The article was originally published by the New Law Journal on 27 February 2019.
The duties of a deputy appointed by the Court of Protection are not to be taken lightly, warn Ann Stanyer & Jemma Goddard
Where an adult has lost their mental capacity due to brain injury or otherwise, someone must be appointed to manage their property and financial affairs. If they do not already have a lasting power of attorney appointing someone, the Court of Protection will appoint a deputy. If there is a suitable family member who can act, they will be considered for the appointment provided they are over 18, consent to the appointment and are not being paid to care for the individual. They must have the necessary skills, knowledge and commitment to carry out the tasks and duties of a deputy.
These duties include complying with the Mental Capacity Act 2005 (MCA 2005) statutory principles, which include making decisions in the patient’s best interests, having regard to the MCA 2005 Code of Practice, and only making decisions authorised by the court. Other duties include a duty of care, a duty not to delegate, a duty of confidentiality, a duty to keep accounts, and a duty to keep the patient’s money and property separate from their own.
The court order appointing a deputy for property and affairs will typically include authority to:
- take possession or control of the patient’s property and affairs and exercise the same powers of management and investment as the patient would otherwise have, subject to any terms and conditions set out in the order;
- make provision for the needs of anyone who is related to or connected with the patient and whom he/she might be expected to provide for;
- make gifts to any charity that the patient might have been expected to benefit; and
- make gifts on customary occasions to persons related to or connected with the patient, provided the value is not unreasonable in the circumstances particularly with regard to the size of the patient’s estate.
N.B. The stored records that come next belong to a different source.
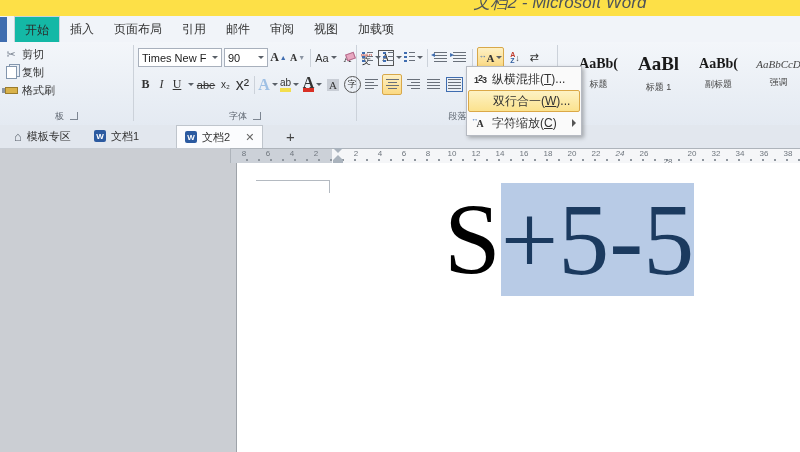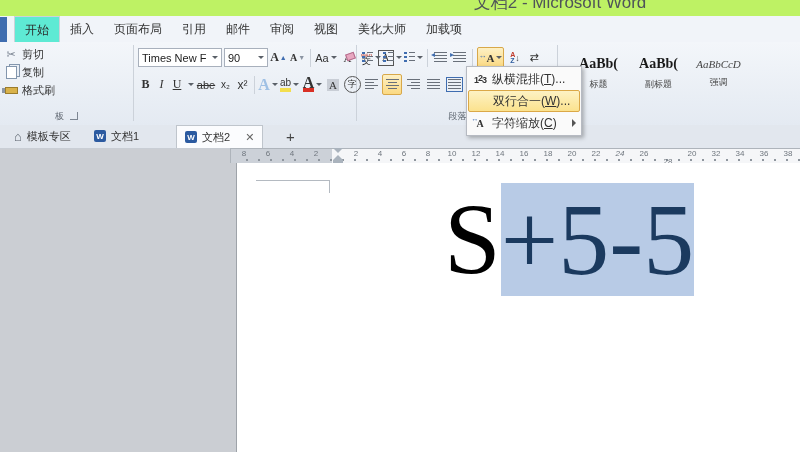--- a/index.html
+++ b/index.html
@@ -7,7 +7,7 @@
   .screen{position:relative;width:800px;height:452px;overflow:hidden;background:#cbced3;}
 
   
-  .titlebar{position:absolute;left:0;top:0;width:800px;height:16px;background:#bef264;overflow:hidden;border-bottom:7px solid #0f172a;}
+  .titlebar{position:absolute;left:0;top:0;width:800px;height:16px;background:#fde047;overflow:hidden;border-bottom:7px solid #0f172a;font-style:italic;}
   .titlebar span{position:absolute;top:-9px;left:560px;transform:translateX(-50%);font-size:17px;color:#4f5459;white-space:nowrap;}
 
   

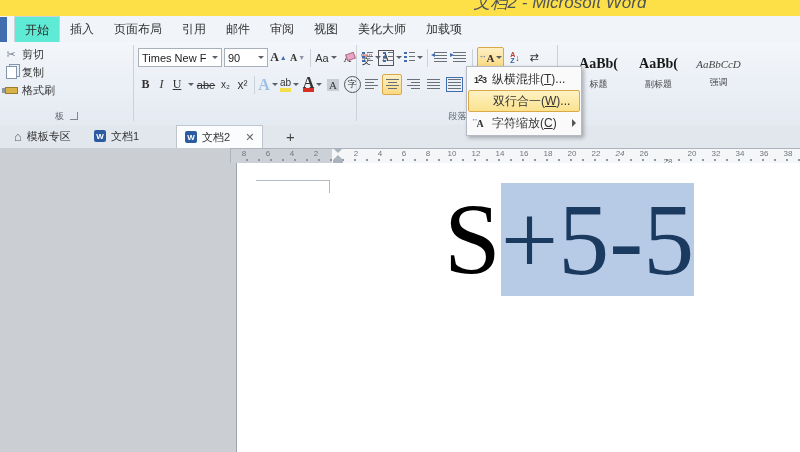--- a/index.html
+++ b/index.html
@@ -15,7 +15,7 @@
   .file-frag{position:absolute;left:0;top:1px;width:7px;height:25px;background:#3f6db0;}
   .rtabs{position:absolute;left:14px;top:0;height:26px;display:flex;}
   .rtab{padding:0 10px;height:26px;display:flex;align-items:center;font-size:12px;color:#333;white-space:nowrap;}
-  .rtab.active{background:#5eead4;border:1px solid #ccd2d9;border-bottom:none;color:#2b2b2b;}
+  .rtab.active{background:#14b8a6;border:1px solid #ccd2d9;border-bottom:none;color:#2b2b2b;}
 
   
   .ribbon{position:absolute;left:0;top:42px;width:800px;height:83px;background:linear-gradient(#f3f6fa,#e4eaf2);border-bottom:1px solid #c5cad1;}

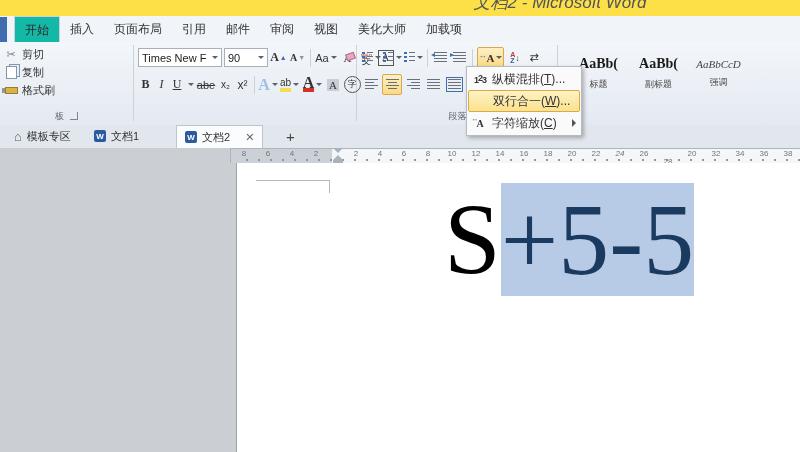--- a/index.html
+++ b/index.html
@@ -160,7 +160,6 @@
         <div class="rtab">邮件</div>
         <div class="rtab">审阅</div>
         <div class="rtab">视图</div>
-        <div class="rtab">美化大师</div>
         <div class="rtab">加载项</div>
       </div>
   </div>

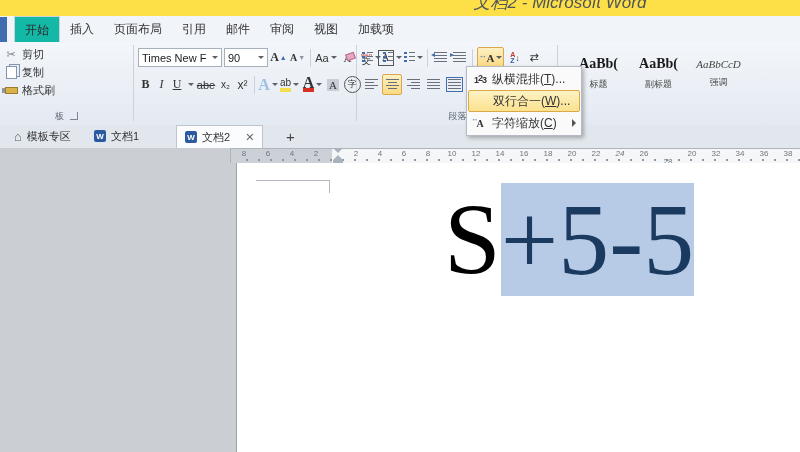--- a/index.html
+++ b/index.html
@@ -327,6 +327,10 @@
           <div class="chip">
             <span class="prev">AaBb(</span>
             <span class="lbl">标题</span>
+          </div>
+          <div class="chip big">
+            <span class="prev">AaBl</span>
+            <span class="lbl">标题 1</span>
           </div>
           <div class="chip">
             <span class="prev">AaBb(</span>

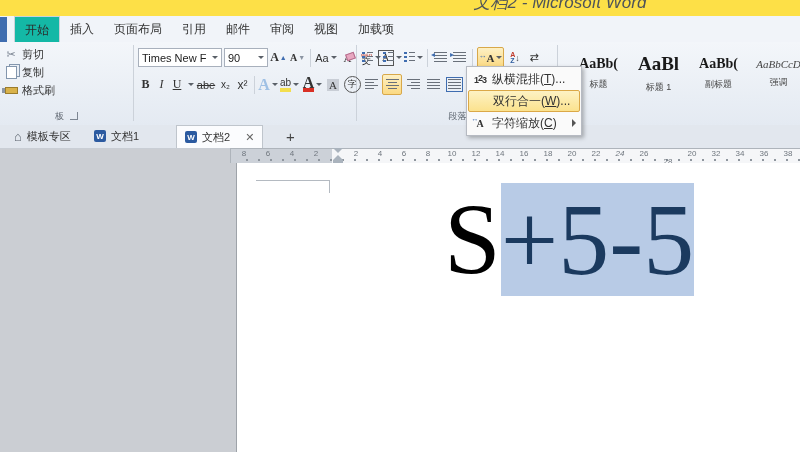--- a/index.html
+++ b/index.html
@@ -234,7 +234,7 @@
         <span class="caret"></span>
         <span class="btn strike" style="width:20px">abe</span>
         <span class="btn" style="width:15px;font-size:10px">x₂</span>
-        <span class="btn" style="width:15px;font-size:12px">x²</span>
+        <span class="btn" style="width:15px;font-size:16px">x²</span>
         <span class="vsep"></span>
         <span class="btn" style="width:18px">
             <span class="effectA">A</span>

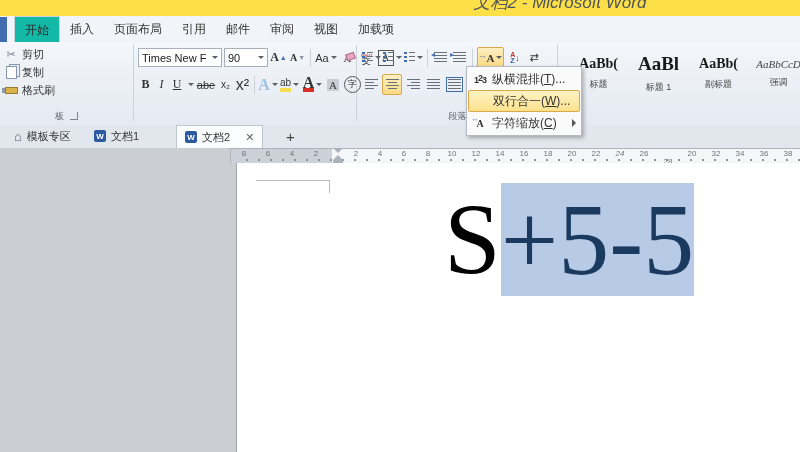--- a/index.html
+++ b/index.html
@@ -254,6 +254,9 @@
         <span class="btn" style="width:18px">
             <span class="enclose">字</span>
           </span>
+      </div>
+      <div class="grp-label">
+        <span>字体</span><span class="launcher"></span>
       </div>
     </div>
 

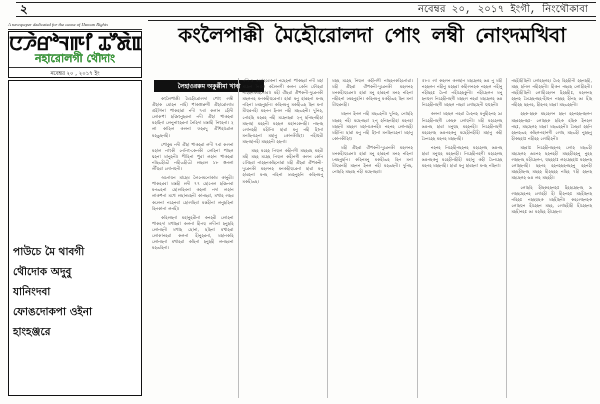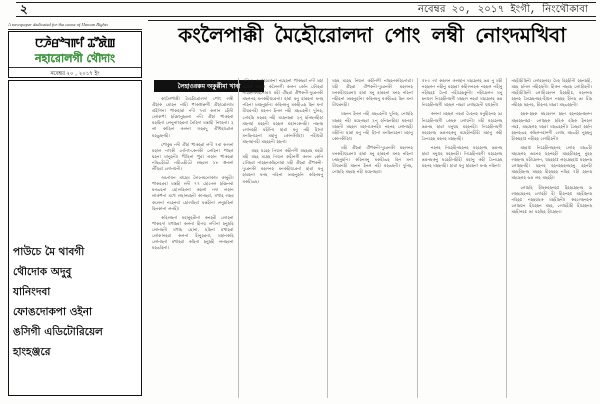--- a/index.html
+++ b/index.html
@@ -47,7 +47,7 @@
     text-align:center;overflow:hidden;
   }
   .mast-mayek{
-    margin-top:3px;font-size:12px;font-weight:900;letter-spacing:-.5px;
+    margin-top:3px;font-size:20px;font-weight:900;letter-spacing:-.5px;
     color:#0b0b0b;font-family:"DejaVu Sans",sans-serif;line-height:17px;
     white-space:nowrap;
   }

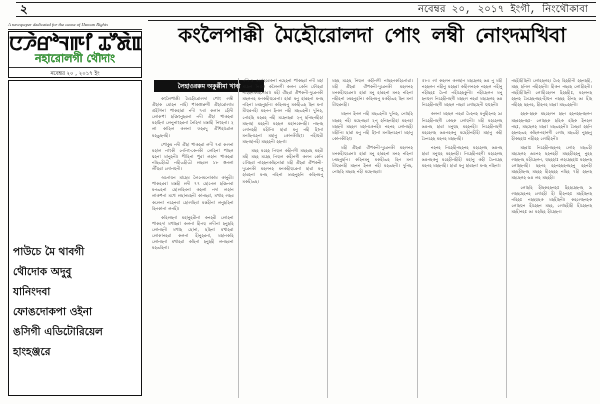--- a/index.html
+++ b/index.html
@@ -145,7 +145,6 @@
         <div>থৌদোক অদুবু</div>
         <div>যানিংদবা</div>
         <div>ফোঙদোকপা ওইনা</div>
-        <div>ঙসিগী এডিটোরিয়েল</div>
         <div>হাংহঞ্জরে</div>
       </div>
     </div>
How can a deputy ensure that the patient’s affairs are properly administered? The first court order will also require the deputy to keep statements, vouchers, receipts and other financial records, and submit an annual report to the public guardian. In addition, it will require the deputy to pay a set sum as security, and no actions can be taken under the deputyship until that security is in place.
It is essential that the deputy puts in place strict financial controls from the outset. They must register the court order with the financial institutions with which the patient has accounts or investments. While all bank accounts should remain in the patient’s name, there should be a new mandate allowing the deputy to make and receive payments. Most banks have a delegated authority team specialised in dealing with power of attorney and deputyship cases. The deputy will need to make sure that bank statements, cheque books and correspondence are sent to them on a regular basis. They have a duty of confidentiality and must ensure that all financial information is kept secure and not shared with any unauthorised person. Bank statements and other financial reports must be checked as soon as they are received to ensure that nothing untoward has happened since the last statements. All the financial papers must be kept so that at the end of each year, accounts can be prepared.
Problems have arisen where deputies have exceeded their authority. In Re GM  COPLR 290, the deputies used the patient’s funds to pay for their extravagant lifestyles and were penalised by the court for it. In Re AFR  EWCOP 73,  All ER (D) 109 (Nov), the deputies’ annual report referred to loans to the deputies, including to fund the legal fees for one of the deputies’ divorce proceedings. The report also documented payments to the deputies, and shopping and restaurant bills debited from the patient’s accounts even though he was resident in a care home.
How can the deputy ensure that they are acting in the best interests of the patient? Section 4 of MCA 2005 explains that a person making a best interests decision must not make it merely on the basis of the person’s age or appearance, or a condition or aspect of his behaviour, which might lead others to make unjustified assumptions about what might be in his best interests.
All the relevant circumstances must be considered, including the following points which should be noted:
- the likelihood that the patient will at some time have capacity in relation to the matter in question;
- the patient should be permitted and encouraged so far as reasonably practicable to participate as fully as possible in any act done for him and any decision affecting him; and
- where the determination relates to life-sustaining treatment, the deputy must not, in considering whether the treatment is in the patient’s best interests, be motivated by a desire to bring about the patient’s death
The deputy should also consider, so far as is reasonably ascertainable, the patient’s past and present wishes and feelings, the beliefs and values that would be likely to influence his decision if he/she had capacity, and the other factors that he/she would likely consider if able to do so.
The views of anyone named by the patient as someone to be consulted on a particular matter and anyone engaged in caring for the person or interested in his/her welfare, should all be taken into account.
The role of a deputy is an onerous one, and deputies would be well advised to take advice and guidance from practitioners at the outset to ensure that their management of the patient’s finances and property does not cause problems at a later stage.